I have no witty title for this one!

I just saw this and got a little ticked:
Don't ask why I got ticked, I'm not too sure, it just doesn't sit well. If you're having a day where you are feeling down and pessimistic, you could care less about this silliness!

I have a lovely life and lovely things, I don't deny that. But I'm a gal that always wants more. Not material things, just life happenings.  I'm having one of those days where I question every aspect of one area of life. How did I get here? What can make it better? Why is it never enough?

I've said before that I'm a pessimist, and I firmly stand behind that self proclamation. I find it easier to see the negative, then be pleasantly surprised at the positive when(if) arrives.
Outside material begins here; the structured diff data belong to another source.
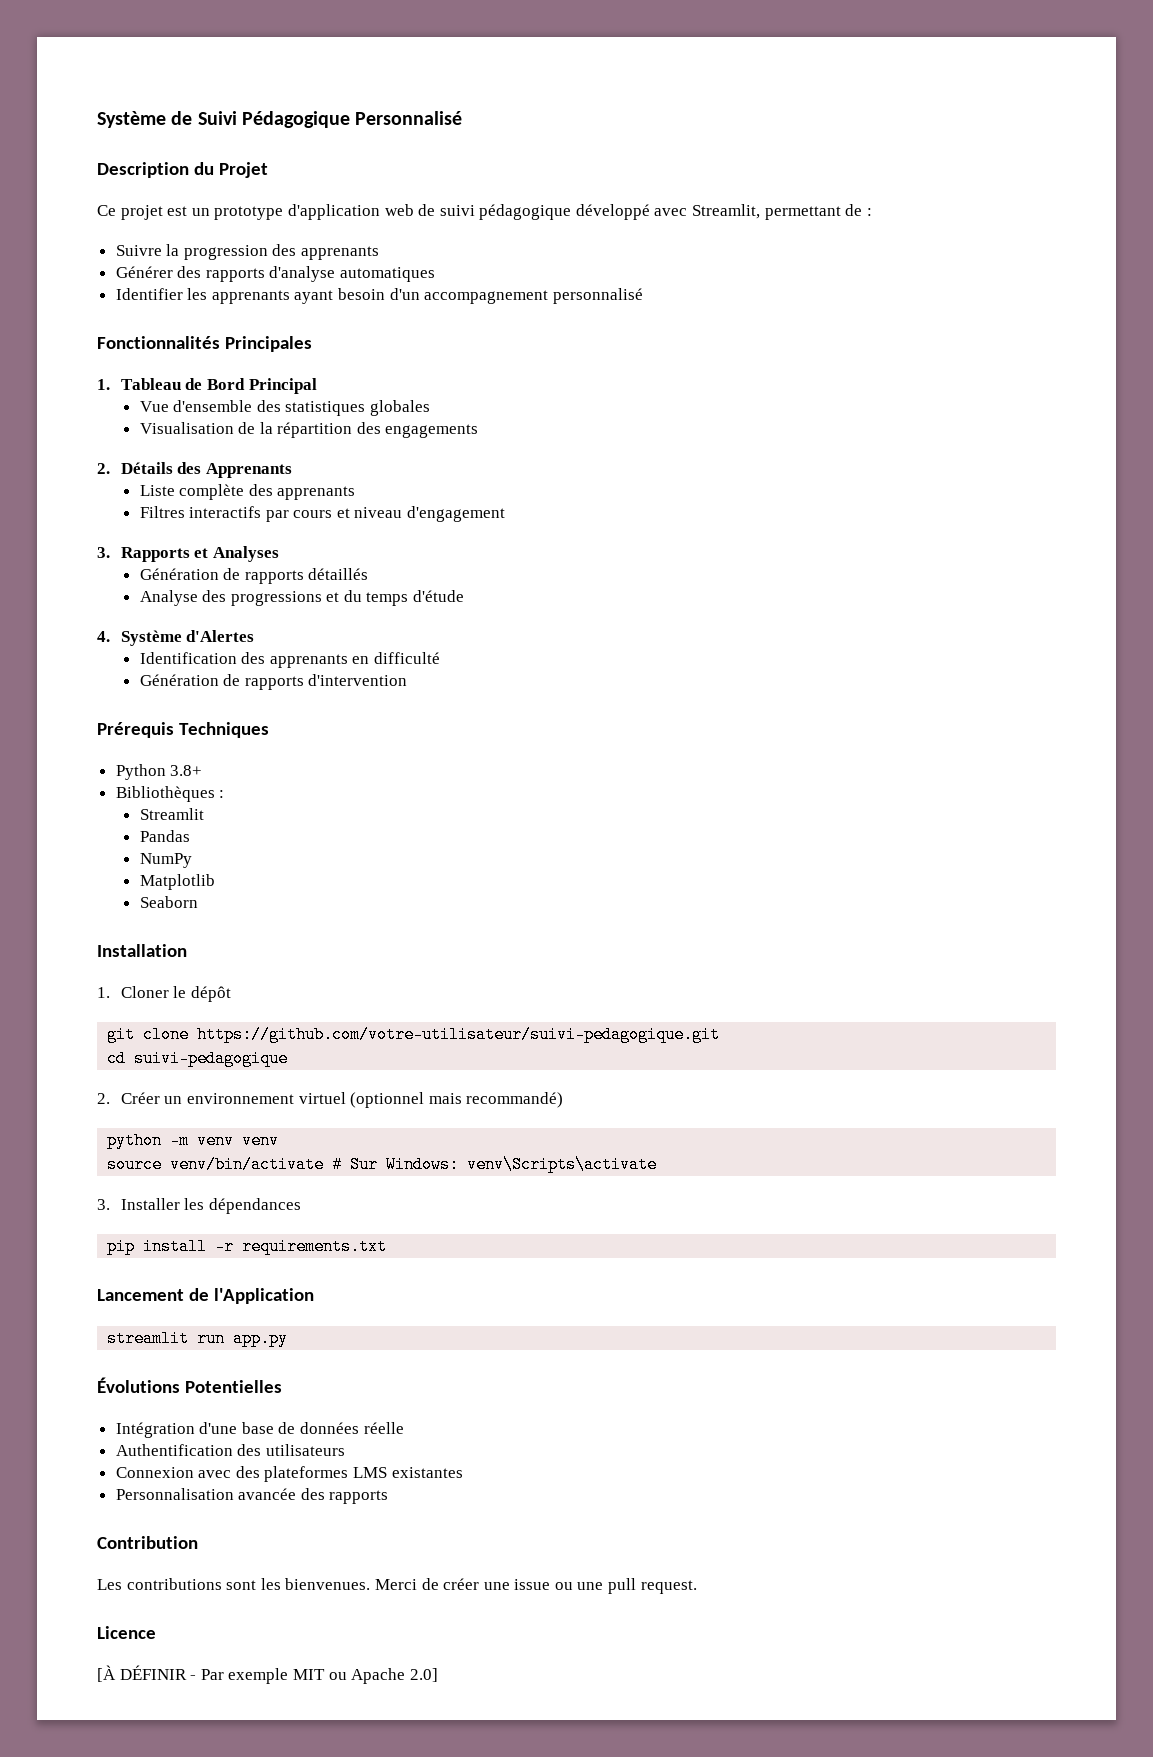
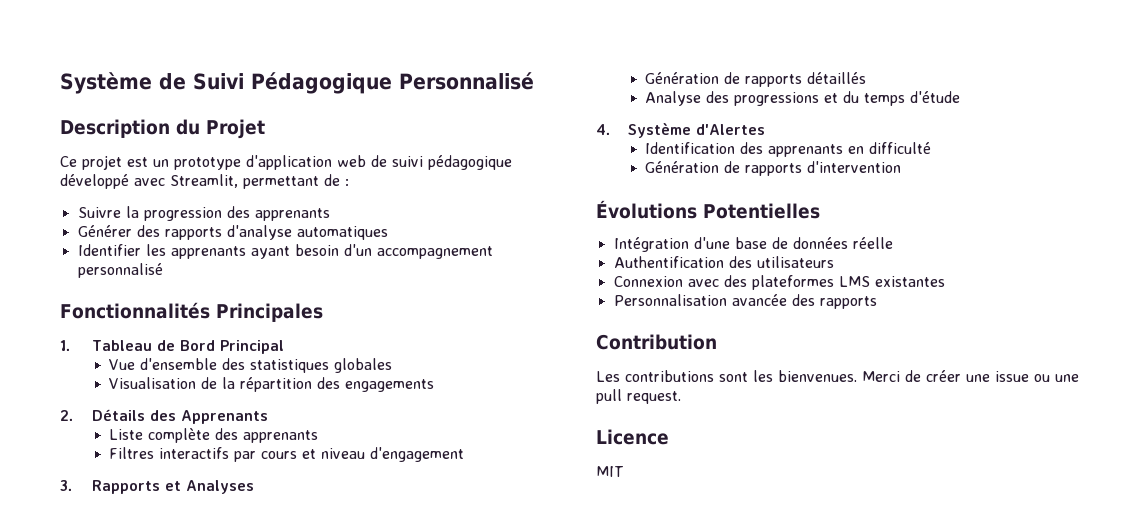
- Prérequis Techniques
- Python 3.8+
- Bibliothèques :
- Streamlit
- Pandas
- NumPy
- Matplotlib
- Seaborn
- Installation
- 1. Cloner le dépôt
- git clone https://github.com/votre-utilisateur/suivi-pedagogique.git
- cd suivi-pedagogique
- 2. Créer un environnement virtuel (optionnel mais recommandé)
- python -m venv venv
- source venv/bin/activate # Sur Windows: venv\Scripts\activate
- 3. Installer les dépendances
- pip install -r requirements.txt
- Lancement de l'Application
- streamlit run app.py
- [À DÉFINIR - Par exemple MIT ou Apache 2.0]
+ MIT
My judgement is severely clouded today though, so I don't even know what I feel. 

I can tell you I'm smelling change in the air though. No idea if that will change my perception of this life area, but I know it will make me feel something I don't anymore. 

I'm Currently...

Thought this would be a cute addition to the blog every now and then. It's a great way for a quick overview that still makes me have to think a little!

June 10, 2013

One more candle on the cake today.

Why does time seem to go so quickly? It never did when the kids were tiny, the days seemed to be endless. Each year goes just a bit faster than the last. I love to tell the kids to hurry up and get tall so we can ride more coasters, get a little older so we can do more fun family things, but today, when my baby is turning 8, I just want time to come to a complete stand still.

I have such vivid memories of being in the hospital with my sister, patiently waiting for my sweet baby. We ate donuts, watched tv, and laughed all night. Now eight years later, I ran upstairs this morning to be sure to be the first to say Happy Birthday, and his bright eyes made my whole day. He is becoming such a wonderful young man. So kind, polite, and compassionate. I'm proud of all of the strides he has made this year and every year before, and he has changed me in more ways than I ever thought possible.

Sorry if I'm sounding a bit sappy today, 8 just seems like a turning point from little to big guy. I'm so thankful for my Alex, and hope he has a wonderful, fun, memorable birthday :)

June 6, 2013

Smile, though your heart is aching.

Today marks the twelfth year since an event changed the way I see life. I have very clear memories from this exact time of day, pulling into my parking spot at my school, getting a phone call on my giant old cell phone. I heard what he was telling me, but just wasn't processing it. For everything I believed in at the time, I just could not understand why someone would be taken from the world at our age. He had started flying a straight course and was turning into an amazing man with a big future. All to be snatched in seconds. 

After that moment I had days on end of coming home from work, sitting on the front lawn, and just staring at the lake that was across from our house. I searched for answers that were just not there. I saw lives change and hearts broken. A mother should never have to feel that deep sorrow that never leaves. It is then that I lost my sense of anything greater than us. That of course continued to evolve over the next few years, a story for another time.

Of course there was joy found within the loss. Families and friends getting together after time apart, consoling each other through awesome stories. I can still remember wearing yellow to the funeral, because I was celebrating. I was celebrating a guy that I knew my whole life and loved as a brother. I had the privilege of being part of their family, and the honor of knowing him. And for that I was grateful, and celebrating the life he had. 

All these years later people still tell their stories and everyone smiles for a few minutes. That time when we...., when he decided to...., his laugh, his hugs, his life. It's a day we face with heavy hearts, but as I sit here on my porch in total quiet, I can smile through the tears, thinking of how many lives he touched and how many smiles he is responsible for today.